-- PROBLEM TO SOLVE --
Show all lines from the material that carry the word "padding".

-- DATA TO PROCESS --
══════
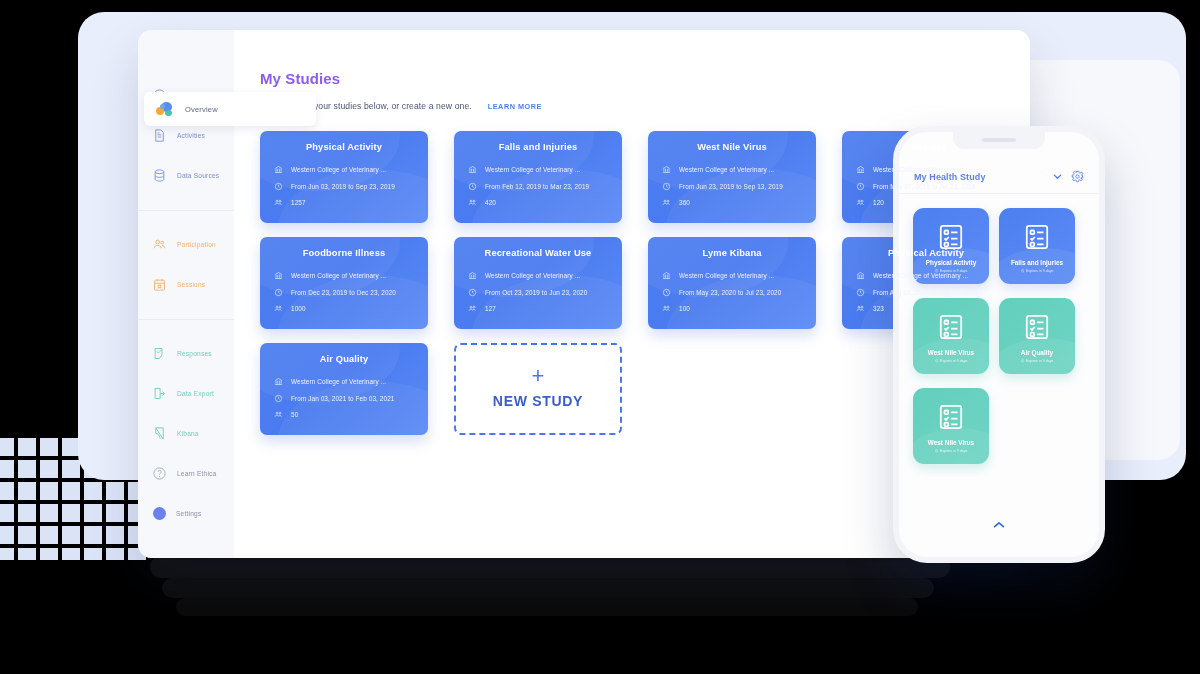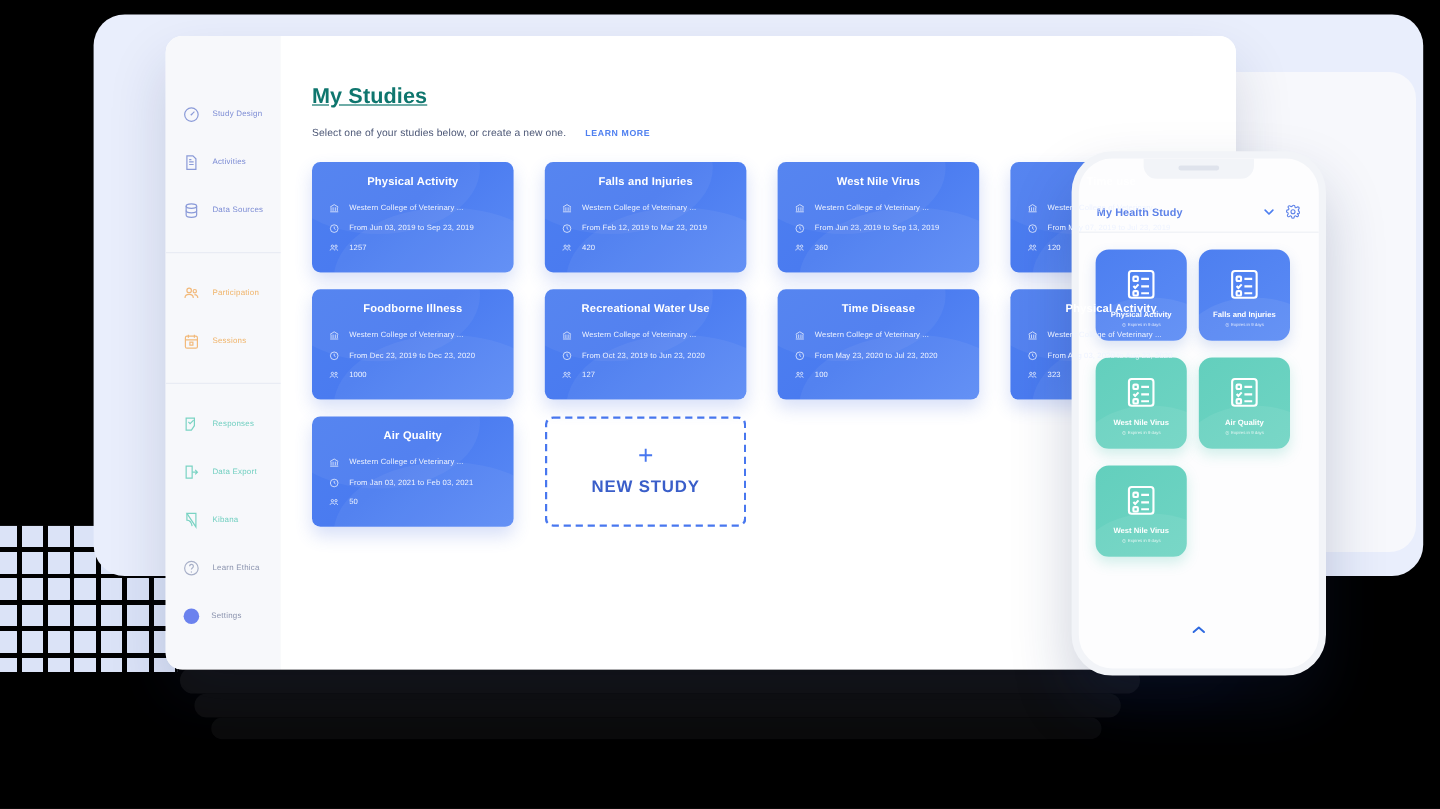--- a/index.html
+++ b/index.html
@@ -82,21 +82,21 @@
   .ico { width:15px; height:15px; flex:0 0 15px; display:block;}
   .grp-blue .lbl { color:#7b8bd4; }
   .grp-orange .lbl { color:#f0b46a; }
   .grp-green .lbl { color:#71cfc0; }
   .nav-bottom { margin-top:auto; padding-bottom: 30px; }
   .nav-bottom .lbl { color:#8b93ae; font-size:6.6px;}
   .avatar-dot { width:13px;height:13px;border-radius:50%;background:#6b82ee;flex:0 0 13px;margin-left:1px;}
 
   
   .content { flex:1; padding: 40px 0 0 26px; background:#fff; position:relative;}
-  .page-title { font-size: 18px; color:#0f766e; font-weight:700; letter-spacing:.1px;text-decoration:underline;}
+  .page-title { font-size: 15px; color:#8b5cf6; font-weight:700; letter-spacing:.1px;}
   .page-sub { margin-top: 14px; font-size: 8.6px; color:#4b5675; letter-spacing:.1px;}
   .learn-more { color:#4e7ff0; font-weight:700; font-size:7.3px; letter-spacing:.5px; margin-left:16px; cursor:pointer;}
 
   .cards {
     margin-top: 20px; display: grid;
     grid-template-columns: repeat(4, 168px);
     gap: 14px 26px;
   }
   .card {
     height: 92px; border-radius: 7px; position: relative; overflow:hidden;
@@ -178,20 +178,29 @@
   <div class="bg-panel"></div>
   <div class="plate p1"></div>
   <div class="plate p2"></div>
   <div class="plate p3"></div>
   <div class="panel-right"></div>
 
   <div class="window">
 
     <div class="sidebar">
 
+      <div class="nav-overview">
+        <span class="brainlogo">
+          <i class="b1"></i>
+            <i class="b2"></i>
+            <i class="b3"></i>
+            <i class="b4"></i>
+        </span>
+        <span class="lbl">Overview</span>
+      </div>
 
       <div style="height:66px"></div>
 
       <div class="nav-group grp-blue">
         <div class="nav-item">
           <svg class="ico" viewBox="0 0 24 24" fill="none" stroke="#8a9ad8" stroke-width="1.6">
             <circle cx="12" cy="12" r="9"></circle>
               <path d="M12 12l4-4"></path>
               <circle cx="12" cy="12" r="1.2" fill="#8a9ad8" stroke="none"></circle>
           </svg>
@@ -443,21 +452,21 @@
                 <svg class="ci" viewBox="0 0 24 24" fill="none" stroke="#ffffff" stroke-width="1.7">
                   <circle cx="8" cy="8.5" r="2.6"></circle>
                   <circle cx="16" cy="8.5" r="2.6"></circle>
                   <path d="M3 18c0-2.6 2.2-4 5-4s5 1.4 5 4M13.5 14.4c2.5-.5 6 .6 6 3.6"></path>
                 </svg>
                 <span class="txt">127</span>
               </div>
             </div>
           </div>
           <div class="card">
-            <div class="card-title">Time Disease</div>
+            <div class="card-title">Lyme Kibana</div>
             <div class="card-rows">
               <div class="card-row">
                 <svg class="ci" viewBox="0 0 24 24" fill="none" stroke="#ffffff" stroke-width="1.7">
                   <path d="M3 9.5L12 4l9 5.5"></path>
                   <path d="M5 10v8M9.5 10v8M14.5 10v8M19 10v8"></path>
                   <path d="M3 20h18"></path>
                 </svg>
                 <span class="txt">Western College of Veterinary ...</span>
               </div>
               <div class="card-row">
══════
-- SOLUTION TO THE EXERCISE --
   .nav-bottom { margin-top:auto; padding-bottom: 30px; }
   .content { flex:1; padding: 40px 0 0 26px; background:#fff; position:relative;}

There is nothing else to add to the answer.